Top of Dataset

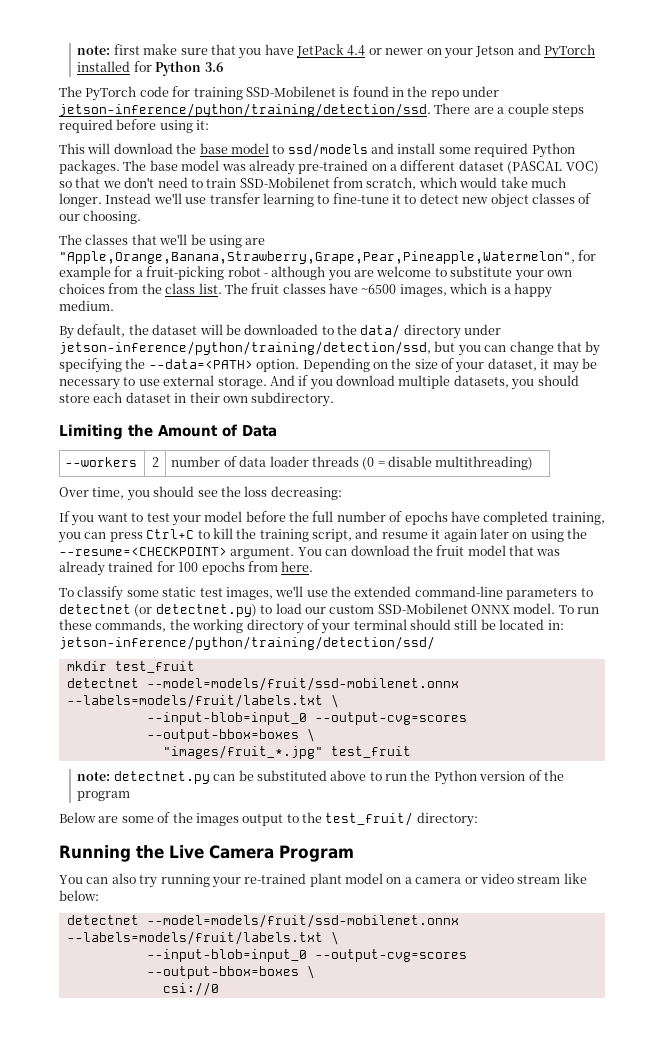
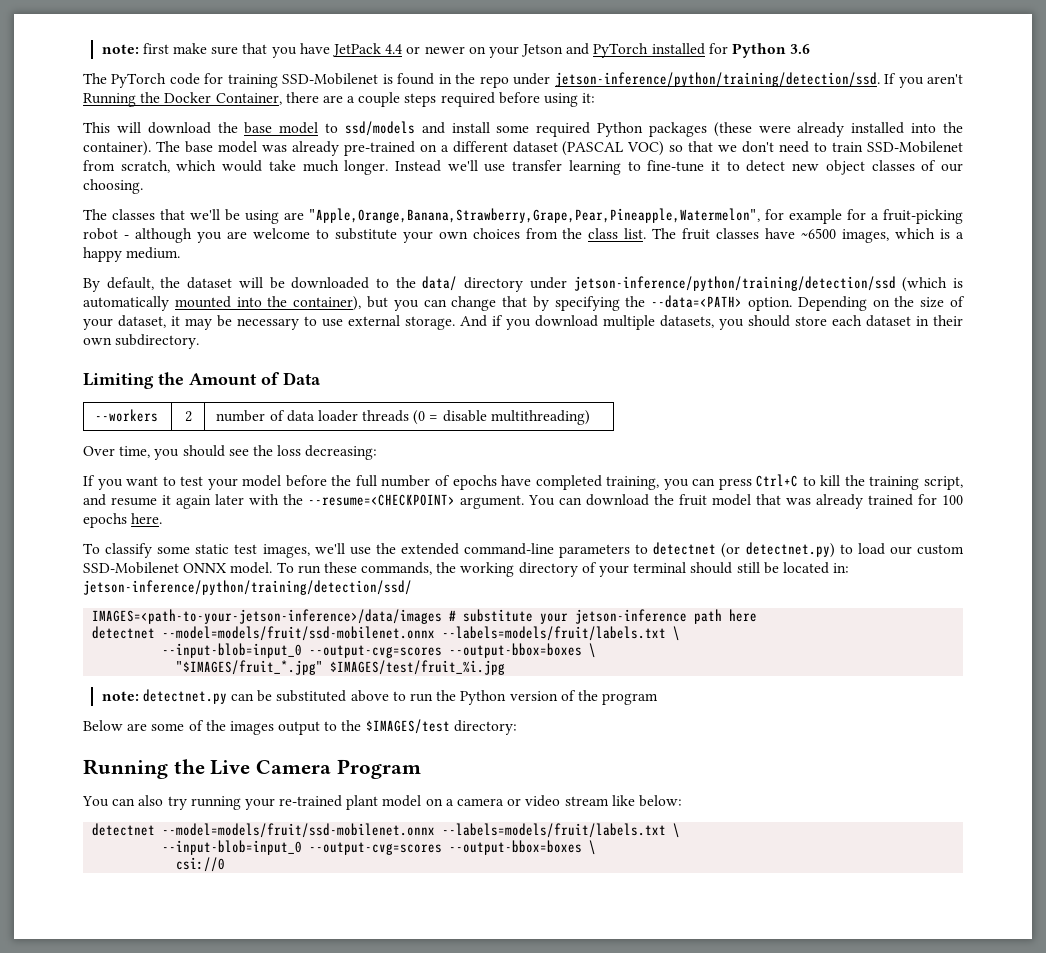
[434,103,471,114] There -> [884,73,964,88] [83,92,319,107] If you aren't Running the Docker Container, there
[59,160,120,174] packages. -> [648,122,964,137] [83,141,151,156] packages (these were already installed into the container).
[59,341,431,355] jetson-inference/python/training/detection/ssd, -> [573,276,963,292] [83,296,362,311] jetson-inference/python/training/detection/ssd (which is automatically mounted into the container),
[512,529,564,542] on using -> [249,494,279,505] with
[247,561,278,572] from -> (127, 520) none
[66,661,195,673] [66,677,459,691] [66,694,339,708] [146,712,467,725] [146,728,315,742] [162,745,411,759] mkdir test_fruit // detectnet --model=models/fruit/ssd-mobilenet.onnx --labels=models/fruit/labels.txt \ // --input-blob=input_0 --output-cvg=scores --output-bbox=boxes \ // "images/fruit_*.jpg" test_fruit -> [92,609,758,624] [92,626,681,641] [162,643,597,658] [176,660,506,675] IMAGES=<path-to-your-jetson-inference>/data/images # substitute your jetson-inference path here // detectnet --model=models/fruit/ssd-mobilenet.onnx --labels=models/fruit/labels.txt \ // --input-blob=input_0 --output-cvg=scores --output-bbox=boxes \ // "$IMAGES/fruit_*.jpg" $IMAGES/test/fruit_%i.jpg
[325,812,414,826] test_fruit/ -> [365,719,450,734] $IMAGES/test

Bottom of Dataset

> **Task requirements**:
Among the lines above, some may hold the string "inference". State how many, giving the number alone.

> **Solution below**:
2